Pranjal Gupta
Pranjal Gupta PhD Student in Cognitive Neuroscience at Duke University working with Dr. John Pearson on online dimensionality reduction.

Unconvoluting convolutions - an introduction and applications to neuroscience

Unconvoluting convolutions - an introduction and applications to neuroscience

If you’ve worked with any kind of neural data, convolutions were involved at some point. Having an intuition for convolutions is quite useful in thinking about what your data actually is and what to do with it. This tutorial will cover some basic math and python code related to convolutions, with some specifics as to how these concepts are applied to neuoscience.
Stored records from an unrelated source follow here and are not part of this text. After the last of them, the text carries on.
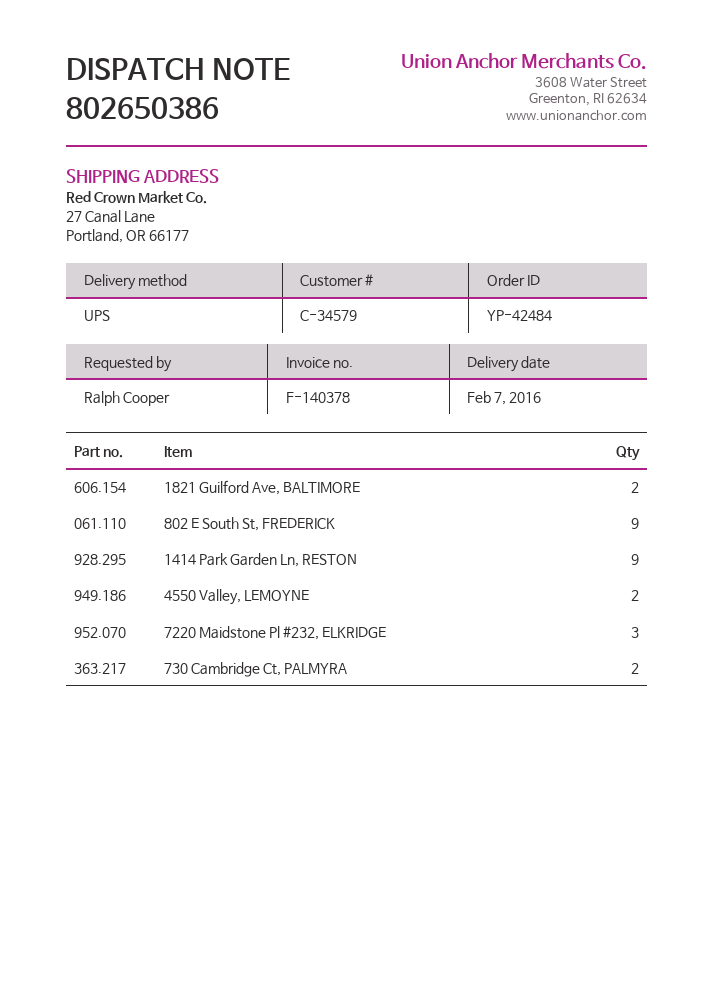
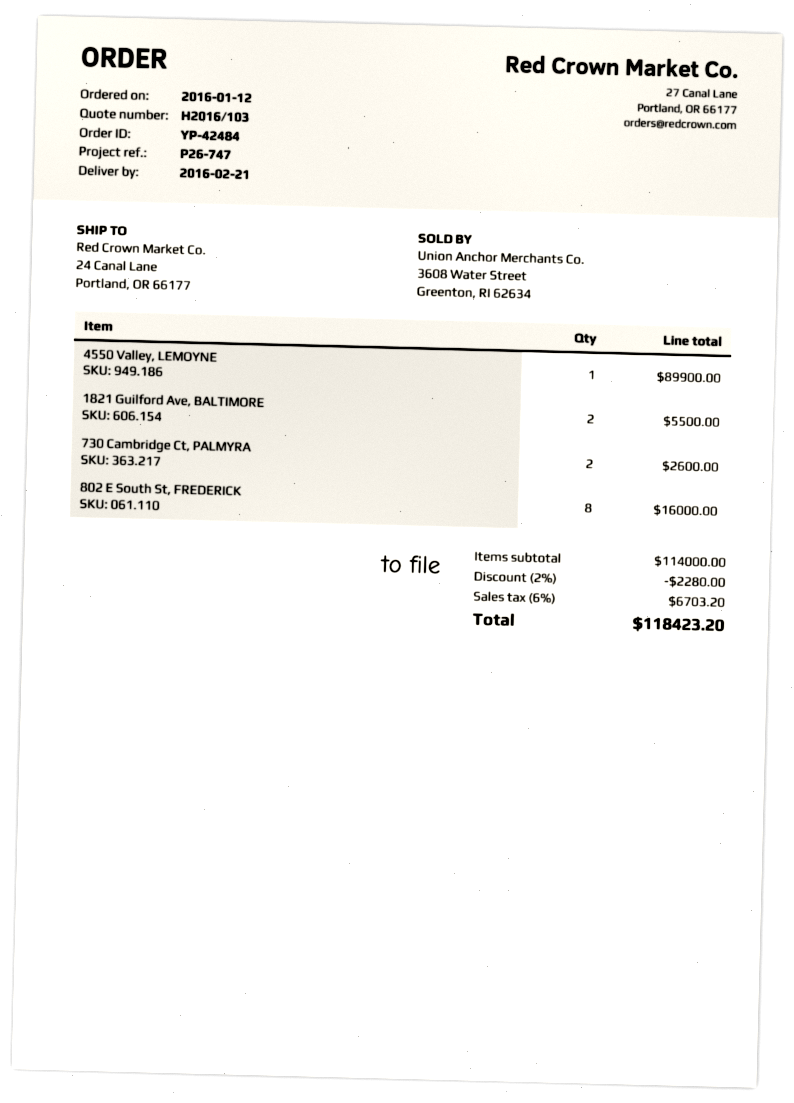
delivery date: 2016-02-07 -> 2016-02-21
ship to: 27 Canal Lane, Portland, OR 66177 -> 24 Canal Lane, Portland, OR 66177
802 E South St, FREDERICK: 9 -> 8
1414 Park Garden Ln, RESTON: 9 -> none
4550 Valley, LEMOYNE: 2 -> 1
7220 Maidstone Pl #232, ELKRIDGE: 3 -> none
Unconvoluting convolutions: an introduction and applications to neuroscience

Convolutions are pretty important operations for dealing with many kinds of data. Most simply, you can think of a convolution as a sliding window that performs some operation on your data. Imagine you have time-series data where the activation of a particular variable is \(1\) between \(t=-0.5\) and \(t=0.5\), and is \(0\) otherwise. This is indicated by the blue box below:

from Wikipedia

The sliding red box corresponds to the convolution and the convolution operation (also called the filter). The black line is the result of the convolution. You can visualize this particular convolution as “spreading out” or “smoothing” your original data: instead of being strictly on and off, the convolved data ramps up to the maximum value and then ramps down, where the ramping up begins before the original data activation and the ramping down ends after the activation.

What’s really happening is that the convolved data output at time \(t\) is indicated by the weighted sum of the in the window, where the weights correspond to the convolution operation (can be called filter weights). In the above example, the red box is the filter such that everything in the box gets weighted by \(1\) and summed, and the convolved output at time \(t\) is the sum of those weighted values.

Defining convolutions

Informally, in order to do the “sliding window weighting” thing to get the output that we see above, we need to know four things:

  1. the current center of the window
  2. the size of the window
  3. what’s currently in the window
  4. how to weight the things in the window

Let’s specify these things.


Before formally defining a convolution, a reminder on what summation notation means: \(\begin{equation*} \sum_{t=0}^{T} f(t) = f(0) + f(1) + \ldots + f(T) \end{equation*}\) The \(t=0\) at the bottom of the summation tells us that we start with \(f(0)\), and the \(T\) at the top tells us to stop at \(f(T)\).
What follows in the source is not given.